Professional blog of Alfonso E. Romero: diciembre 2008

25 dic 2008

Managing your informative networks

One of the main sources of "fresh information" in science is the email. More precisely, mailing lists. Depending on your area of expertise, you can find several email lists, where is possible to searching for:

Interesting scientific discussions (like where can I find the first reference of algorithm X? is there a better way to do this? where is the best source of this topic?).
Postdoctoral positions: jobs that you can take if you already got a PhD and you want to make a lot of ~~money~~new exciting research for a short period (2 or 3 years).
Special numbers of scientific journals: maybe the opportunity to publish a paper in a highly recognized journal in your area, or at least, getting a good feedback on your research.
Conferences: the main source of getting information about new or classic conferences, specially the important dates and the list of interesting topics.

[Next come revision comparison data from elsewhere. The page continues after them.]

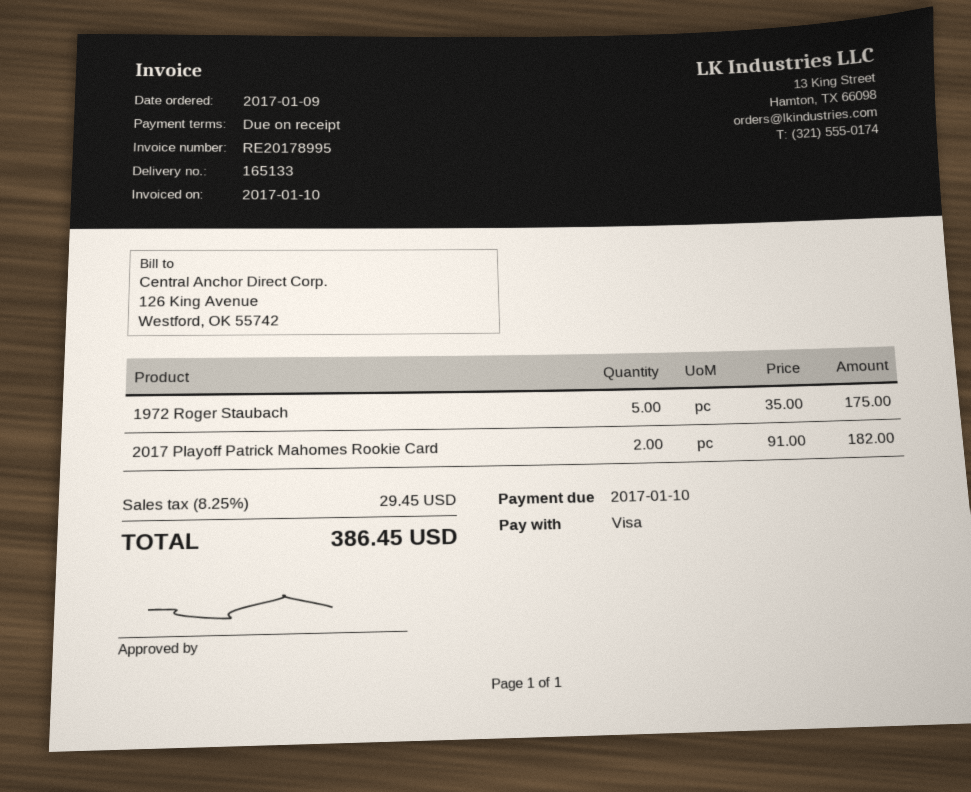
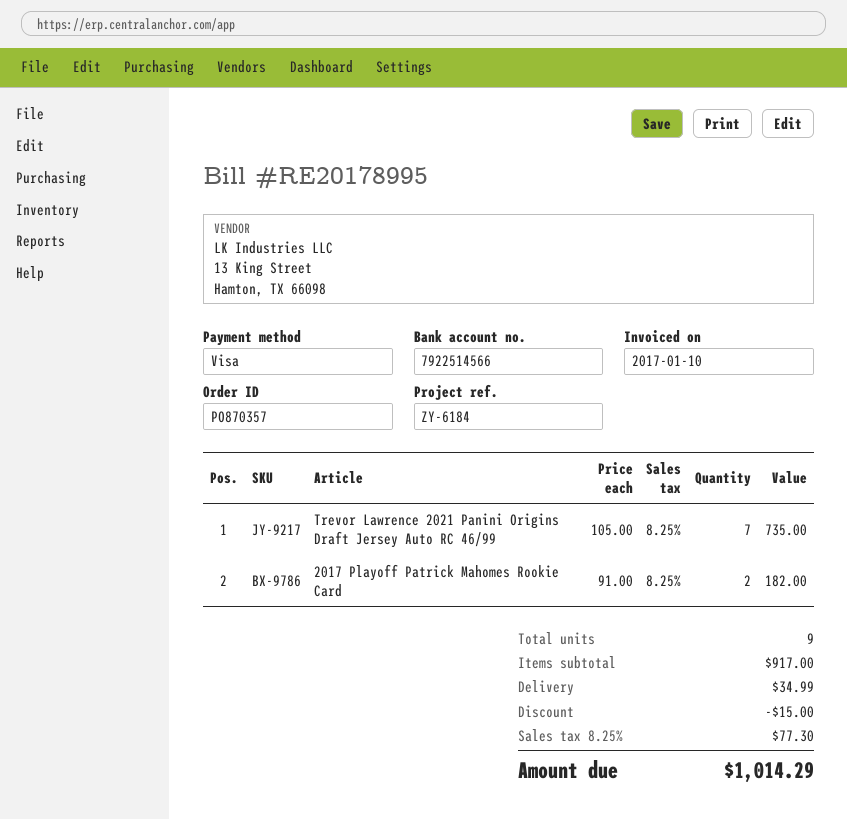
1972 Roger Staubach: 5 x 35.00 = 175.00 -> none
Trevor Lawrence 2021 Panini Origins Draft Jersey Auto RC 46/99: none -> 7 x 105.00 = 735.00
discount: none -> 15.00
shipping: none -> 34.99
tax: 8.25% = 29.45 -> 8.25% = 77.30
total: 386.45 -> 1014.29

As a researcher between the fields of Information Retrieval and Machine Learning, I used to read the webir list for having the last news on the IR field. Unfortunately, Einat Amitay stop managing the list after 10 years of being there (the list is now closed). Recently, following the advice of my supervisor, I joined the list ML-news which seems to be a very active forum on the area of Machine Learning, but I am still looking for a substitute for webir... Any good suggestion for a mailing list in the field of IR?

On the other hand, what do you think of mailing lists? What lists do you belong to? Do you think email is very 90-ish? Do you trust more in facebook groups? Are you running a Machine Learning twitter account? Feel free to answer, please.

10 dic 2008

Temporal files: let the OS manage them

During the development of several works in text categorization, I splitted my software in different programs, each of them with a concrete and non-overlapping purpose. The communication among the different (java) programs was coordinated by different Perl scripts which made my prototyping faster. The basic "scheme of communication" was then, the following: the output of a program, and the previous ones is used as input for the current program. And of course, if some input which was supposed to be there, is not found, my execution was aborted at that point.

This kind of "design" can lead us to wrong computations if a certain program of the list, aborts execution, leaving in our hard disk a corrupted result file. Depending on how good are you at "error management" (one of the most-forgotten parts in the word of software-cycle-development-for-publising-before-that-bloody-deadline), this will require the previous checking of the integrity of the file. Several time ago, I decided to avoid this problems by using temporal files (let understand "temporal files" as a synonym of "handmade temporal files").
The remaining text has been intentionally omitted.